Dogs are more than mere animals. They hold a special place in the hearts of many dog owners who consider them family. Unfortunately, dogs have shorter lifespans compared to humans, typically ranging from 10 to 13 years, depending on their breed. The brevity of their time with us is what makes losing a dog so incredibly difficult, and in some cases, even harder than losing a human loved one.
Some people may find it hard to believe, but for true dog lovers, the death of their beloved pet is a profound loss. It can be disheartening when others fail to understand the depth of this grief, offering dismissive remarks like “it’s just a dog” or urging them to “move on.” The truth is, losing a dog is an emotionally challenging experience that cannot be easily overcome.
Starting anew after losing a cherished pet is no easy task. While it is possible to welcome another dog into one’s life, the process of rebuilding that bond is not simple. Scientific research supports the notion that the pain felt after losing a dog is genuine and valid. In fact, it can be even more arduous to recover from the loss of a pet than from the passing of a human loved one. This discovery may seem surprising to some, but it sheds light on the profound connections we form with our animal companions, treating them as part of our family and close friends.
During our interactions with animals and humans alike, our brains release hormones and chemicals that strengthen our emotional connection. It’s not difficult to develop an intense emotional bond with both animals and people. When we inevitably bid farewell to our beloved pets, the pain is immeasurable.
So, why is it more challenging to overcome the loss of a pet compared to the loss of a human? The answer lies in the lack of socially accepted ways to mourn the loss of a pet. There are numerous avenues available for coping with the loss of a loved one. We can rely on other family members, relatives, and friends who have experienced similar grief, drawing strength from their support. Counseling or therapy can also be valuable resources during such difficult times, and seeking help through these means is considered valid, without judgment.

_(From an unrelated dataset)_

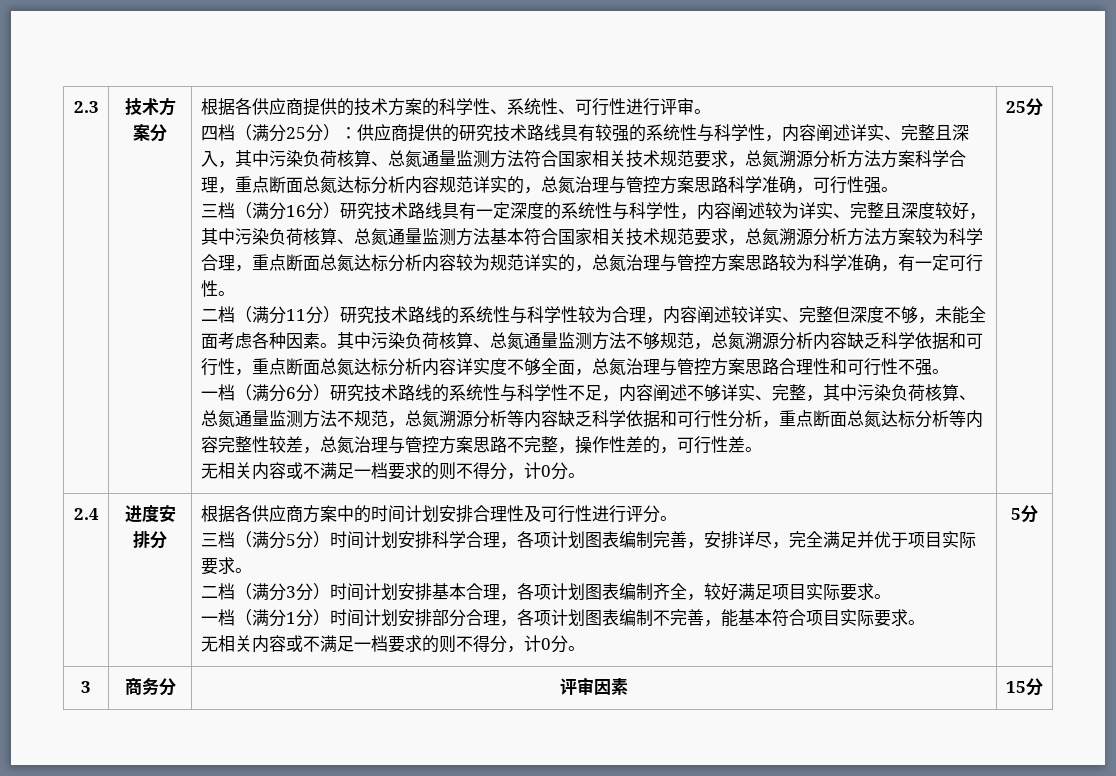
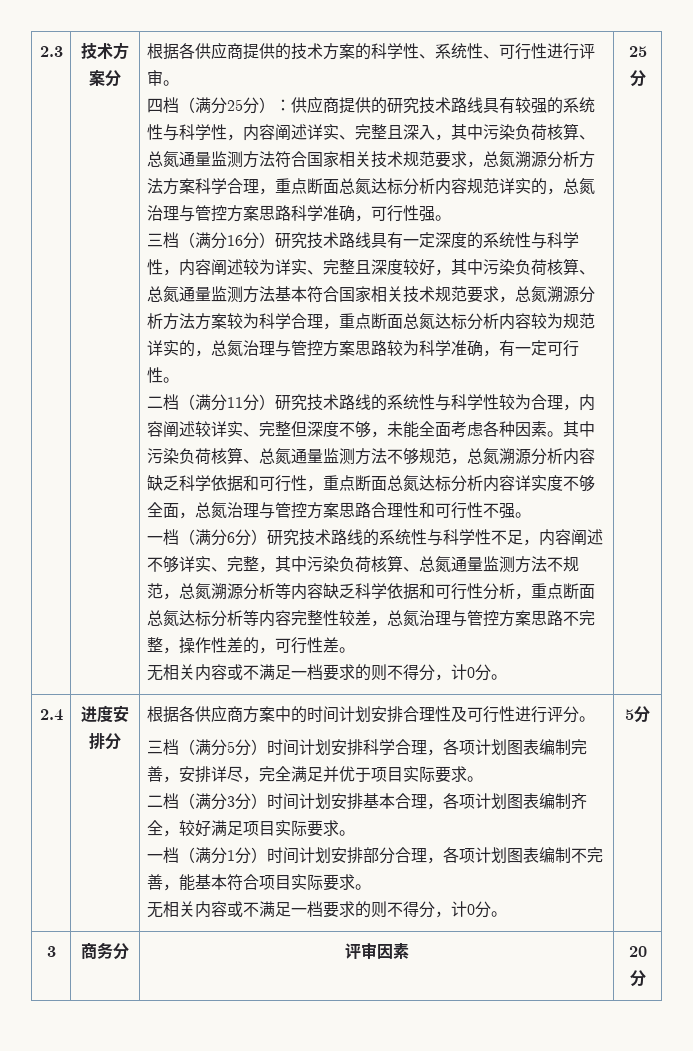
- 3 | 商务分 | 评审因素 | 15分
+ 3 | 商务分 | 评审因素 | 20分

Regrettably, the same support system is often absent when a pet passes away. Society expects us to simply “let go” and “move on” when our beloved dogs depart. These individuals may have no concept of the beautiful memories we shared with our pets, which is why it’s so easy for them to trivialize our pain. Unlike with the loss of a human, we can’t postpone commitments, cancel plans, or take time off work to mourn the loss of a furry loved one without facing criticism.
Moving forward after such a loss becomes even more challenging due to the lack of available resources to aid in the healing process. Moreover, there is a pervasive pressure to conceal our pain from others, which can be detrimental to our well-being. The burden of enduring this grief alone can cause immeasurable damage.
Despite all these, always remember that you’re feelings are valid and it is totally okay not to be okay when you lose your beloved pet.